= Beginning of Section =

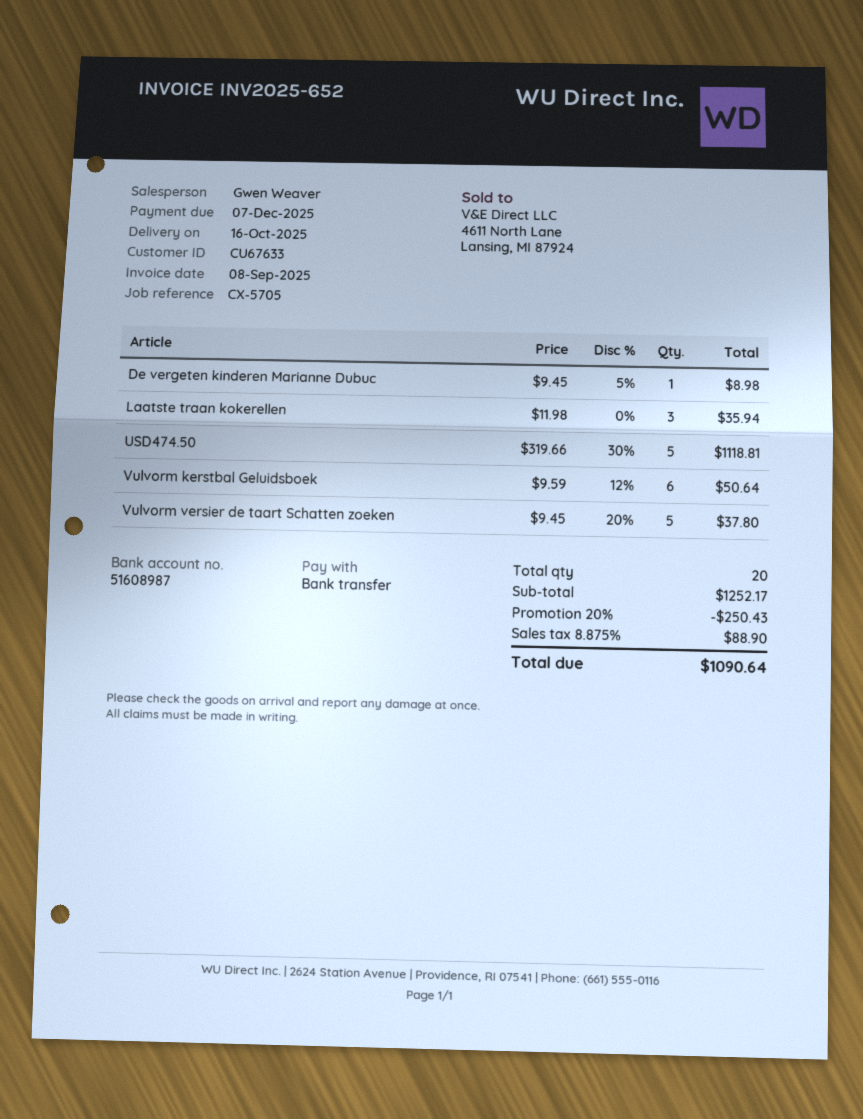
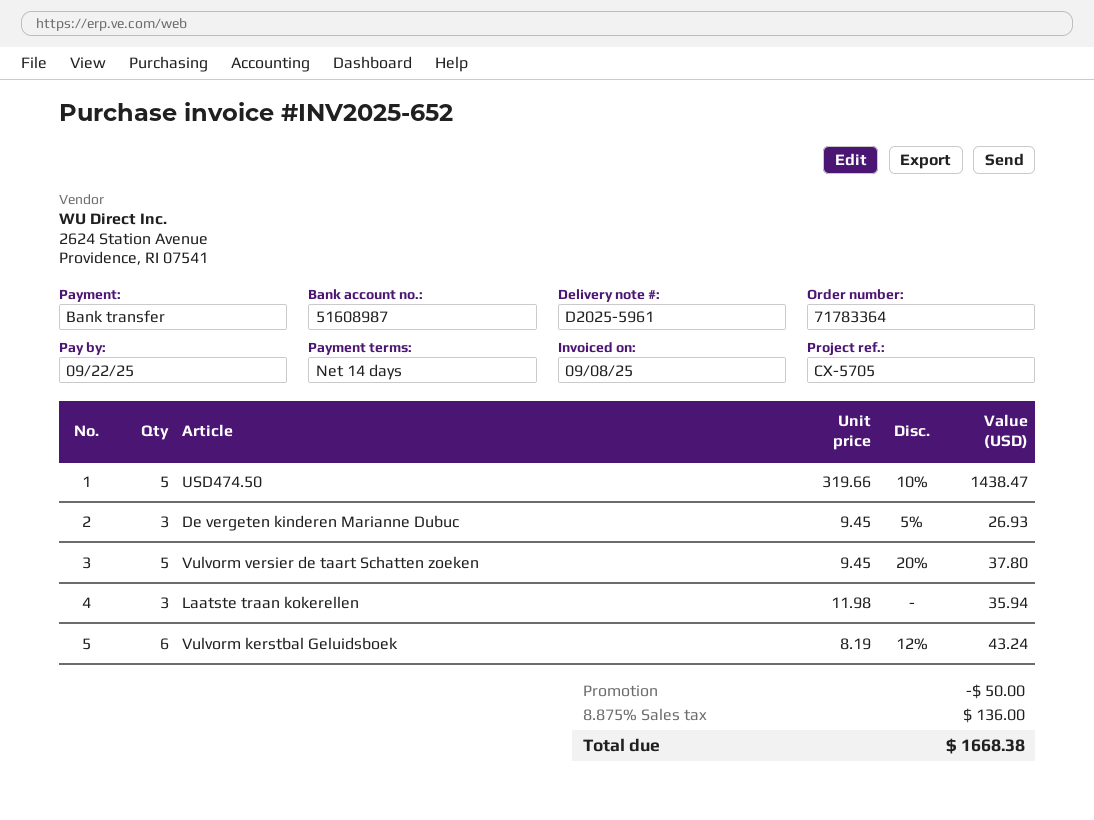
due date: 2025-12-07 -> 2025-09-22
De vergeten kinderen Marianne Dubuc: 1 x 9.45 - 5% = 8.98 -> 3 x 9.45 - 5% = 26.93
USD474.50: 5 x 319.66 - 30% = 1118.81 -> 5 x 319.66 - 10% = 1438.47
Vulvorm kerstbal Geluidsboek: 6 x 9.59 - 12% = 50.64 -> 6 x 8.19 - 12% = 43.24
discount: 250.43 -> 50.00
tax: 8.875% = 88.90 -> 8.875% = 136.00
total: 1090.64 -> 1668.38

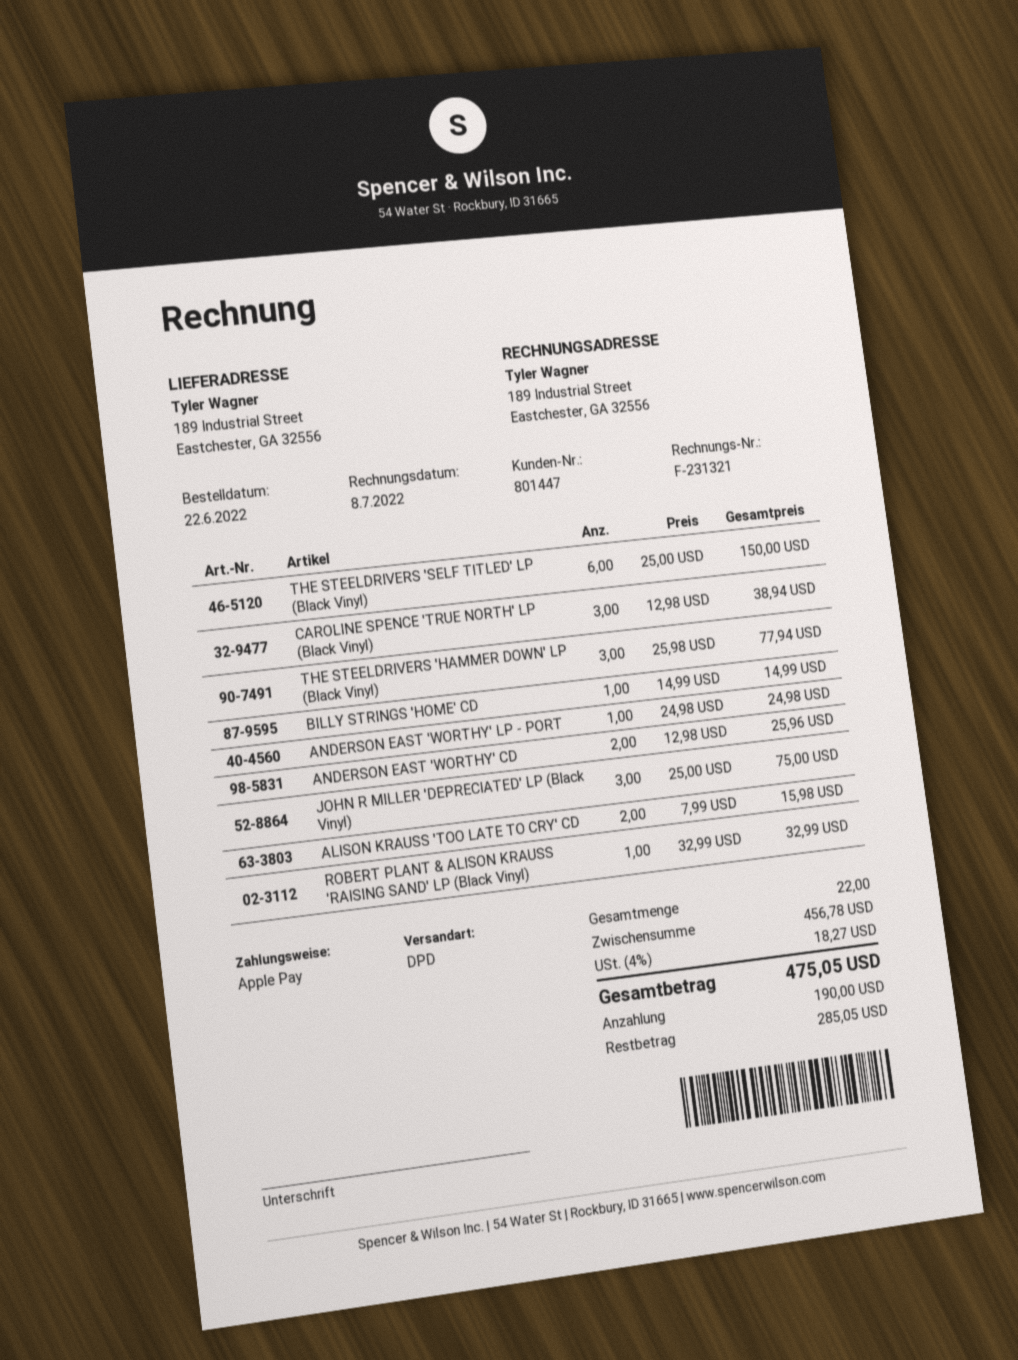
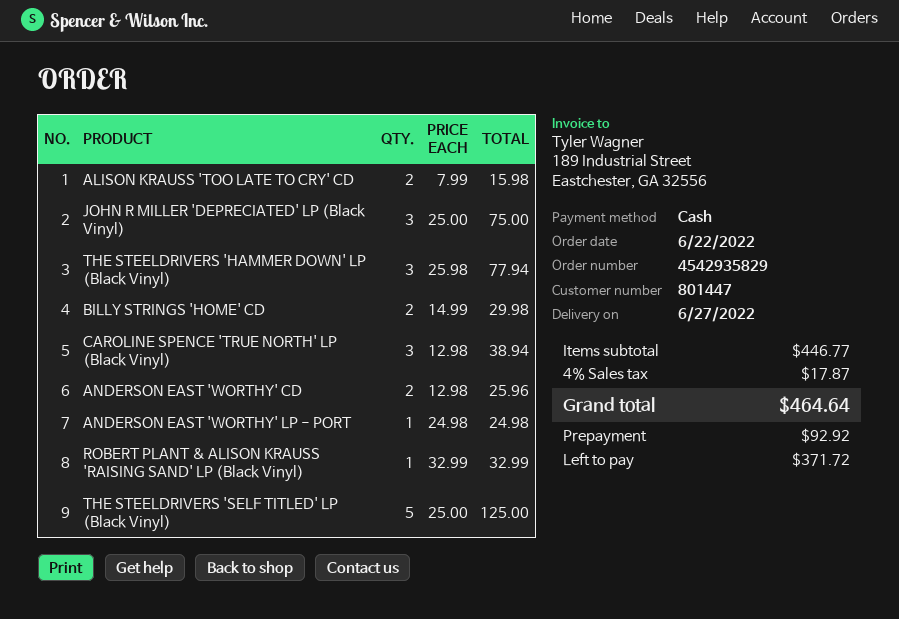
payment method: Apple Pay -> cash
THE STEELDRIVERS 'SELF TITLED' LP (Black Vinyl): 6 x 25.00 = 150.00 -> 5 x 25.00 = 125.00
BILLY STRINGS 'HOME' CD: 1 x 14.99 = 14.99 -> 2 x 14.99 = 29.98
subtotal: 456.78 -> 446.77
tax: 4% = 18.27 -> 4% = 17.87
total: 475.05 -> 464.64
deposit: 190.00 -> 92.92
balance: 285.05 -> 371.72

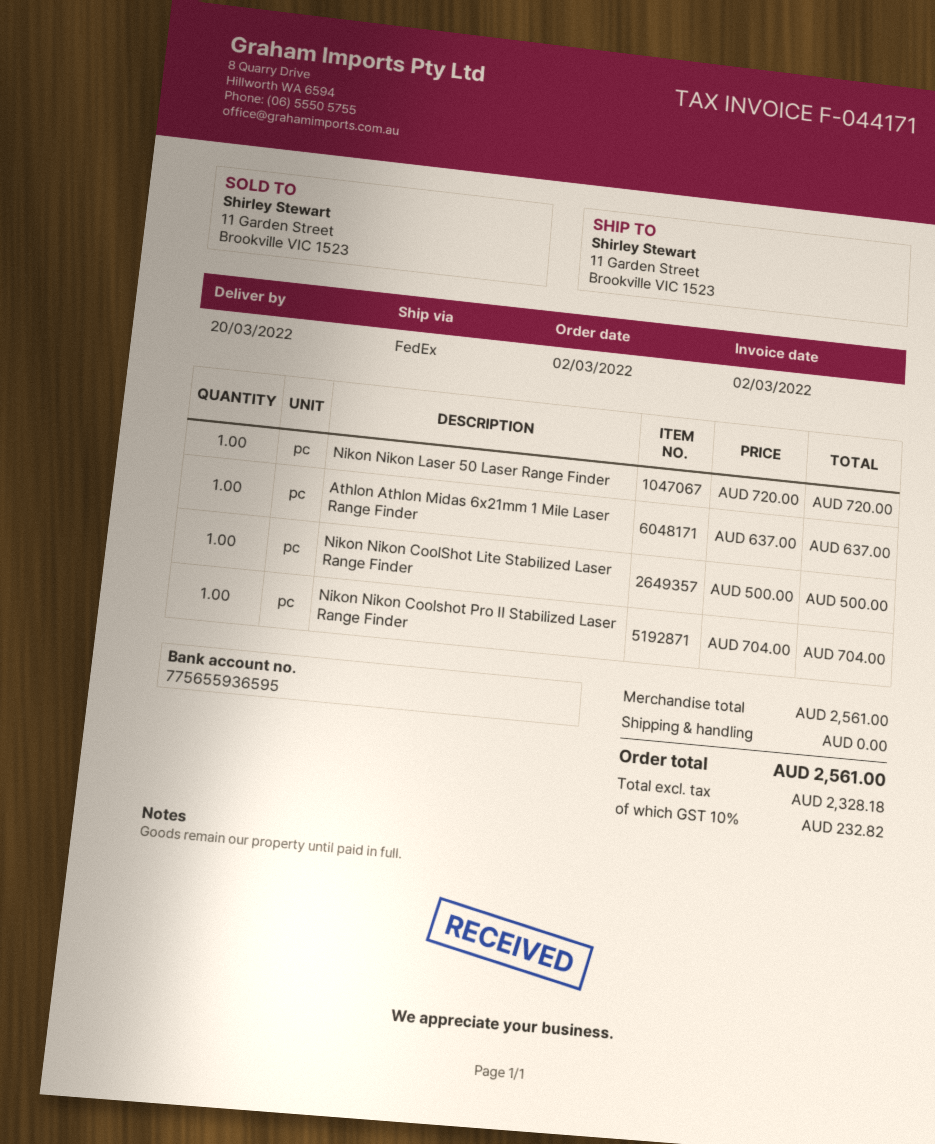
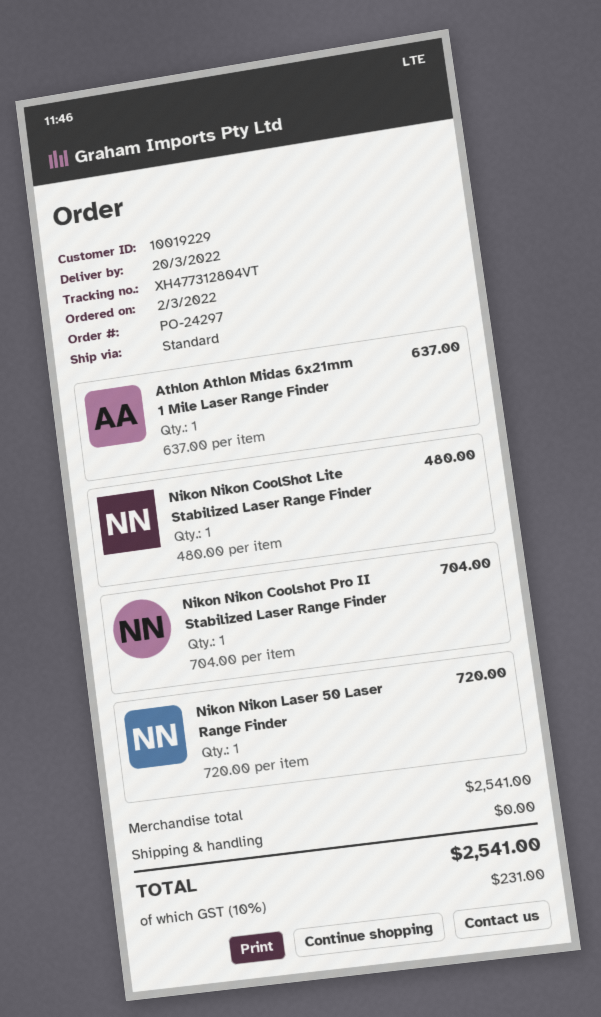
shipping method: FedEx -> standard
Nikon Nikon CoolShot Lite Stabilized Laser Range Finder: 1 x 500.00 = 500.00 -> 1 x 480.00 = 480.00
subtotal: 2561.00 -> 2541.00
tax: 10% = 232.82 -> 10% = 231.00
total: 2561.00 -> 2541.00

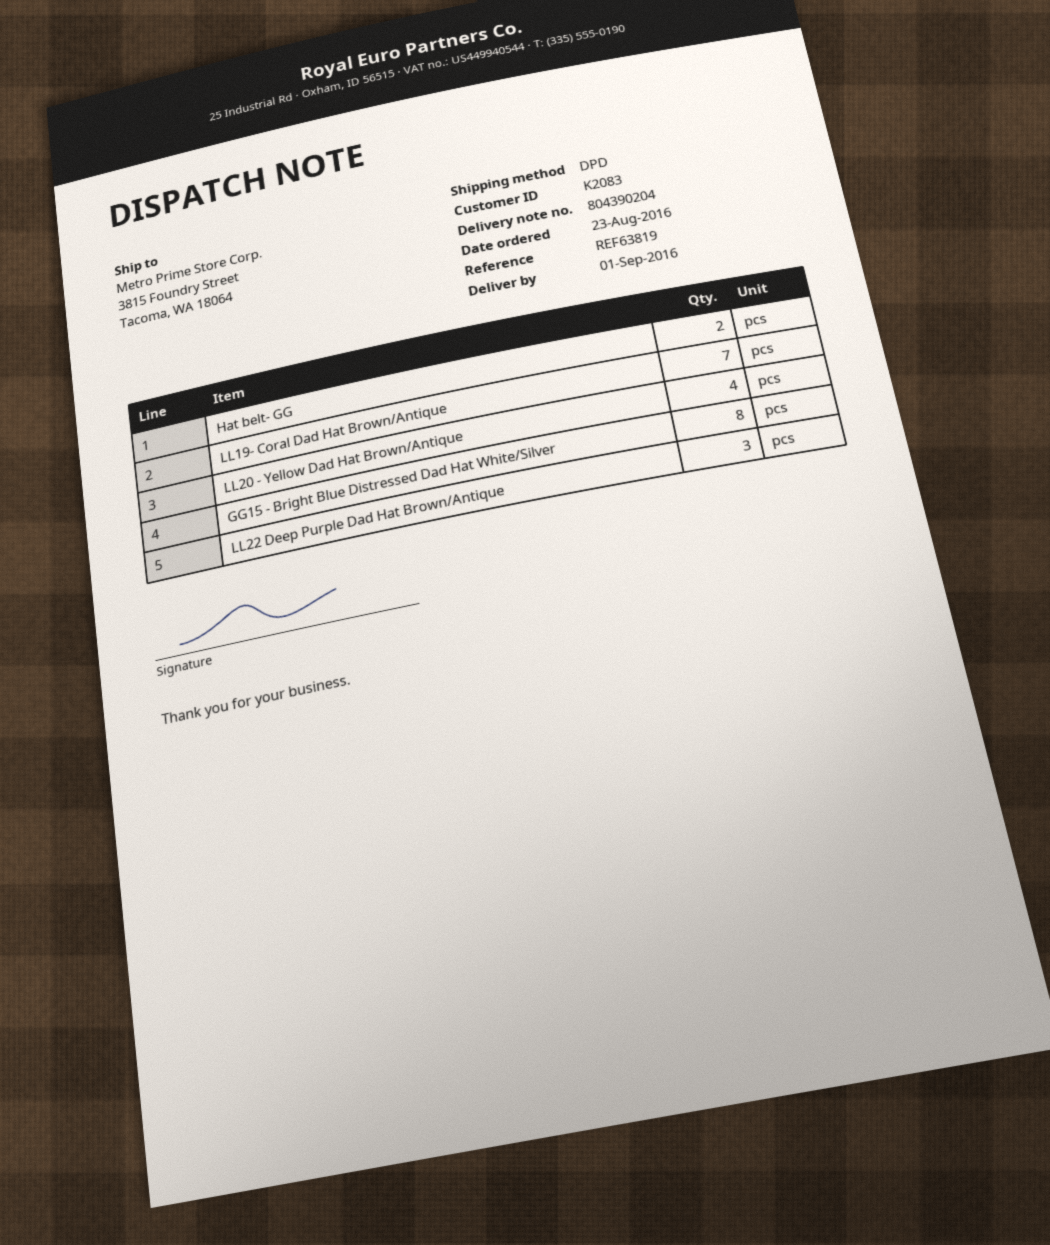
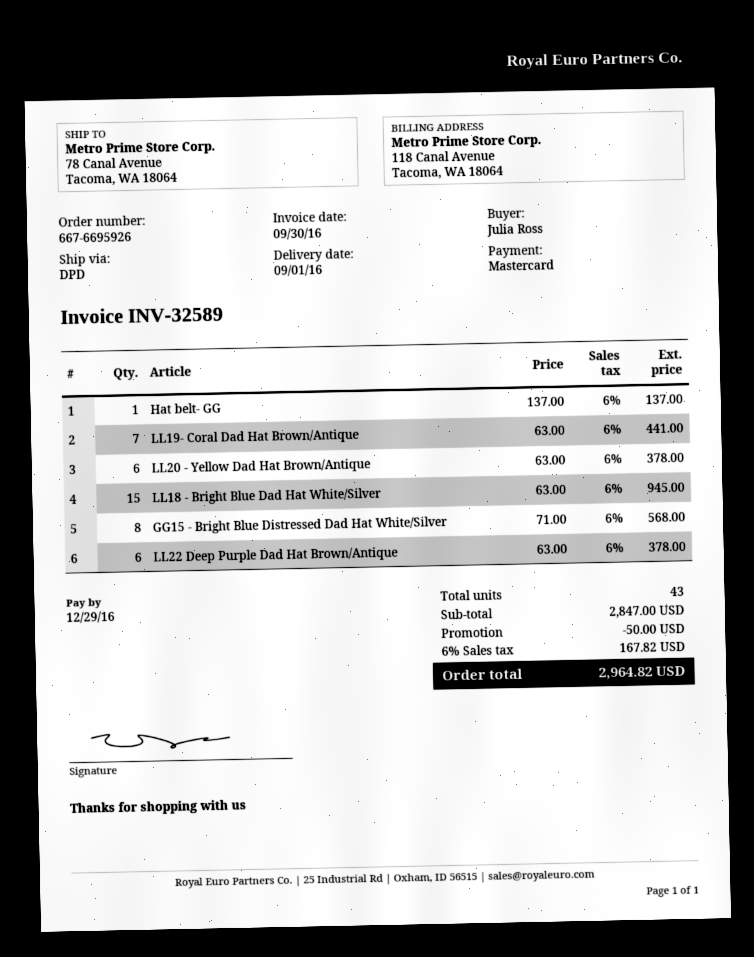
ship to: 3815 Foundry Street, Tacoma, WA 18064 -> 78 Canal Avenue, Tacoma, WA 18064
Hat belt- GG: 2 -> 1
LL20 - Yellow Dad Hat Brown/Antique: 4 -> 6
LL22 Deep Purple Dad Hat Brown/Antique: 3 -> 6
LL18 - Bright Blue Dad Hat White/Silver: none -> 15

= End of Section =

Your assignment:
Pictures excluded, copy exactly the lines running from the one with "shipping method: FedEx -> standard" through the last line of the material.

Result below:
shipping method: FedEx -> standard
Nikon Nikon CoolShot Lite Stabilized Laser Range Finder: 1 x 500.00 = 500.00 -> 1 x 480.00 = 480.00
subtotal: 2561.00 -> 2541.00
tax: 10% = 232.82 -> 10% = 231.00
total: 2561.00 -> 2541.00

ship to: 3815 Foundry Street, Tacoma, WA 18064 -> 78 Canal Avenue, Tacoma, WA 18064
Hat belt- GG: 2 -> 1
LL20 - Yellow Dad Hat Brown/Antique: 4 -> 6
LL22 Deep Purple Dad Hat Brown/Antique: 3 -> 6
LL18 - Bright Blue Dad Hat White/Silver: none -> 15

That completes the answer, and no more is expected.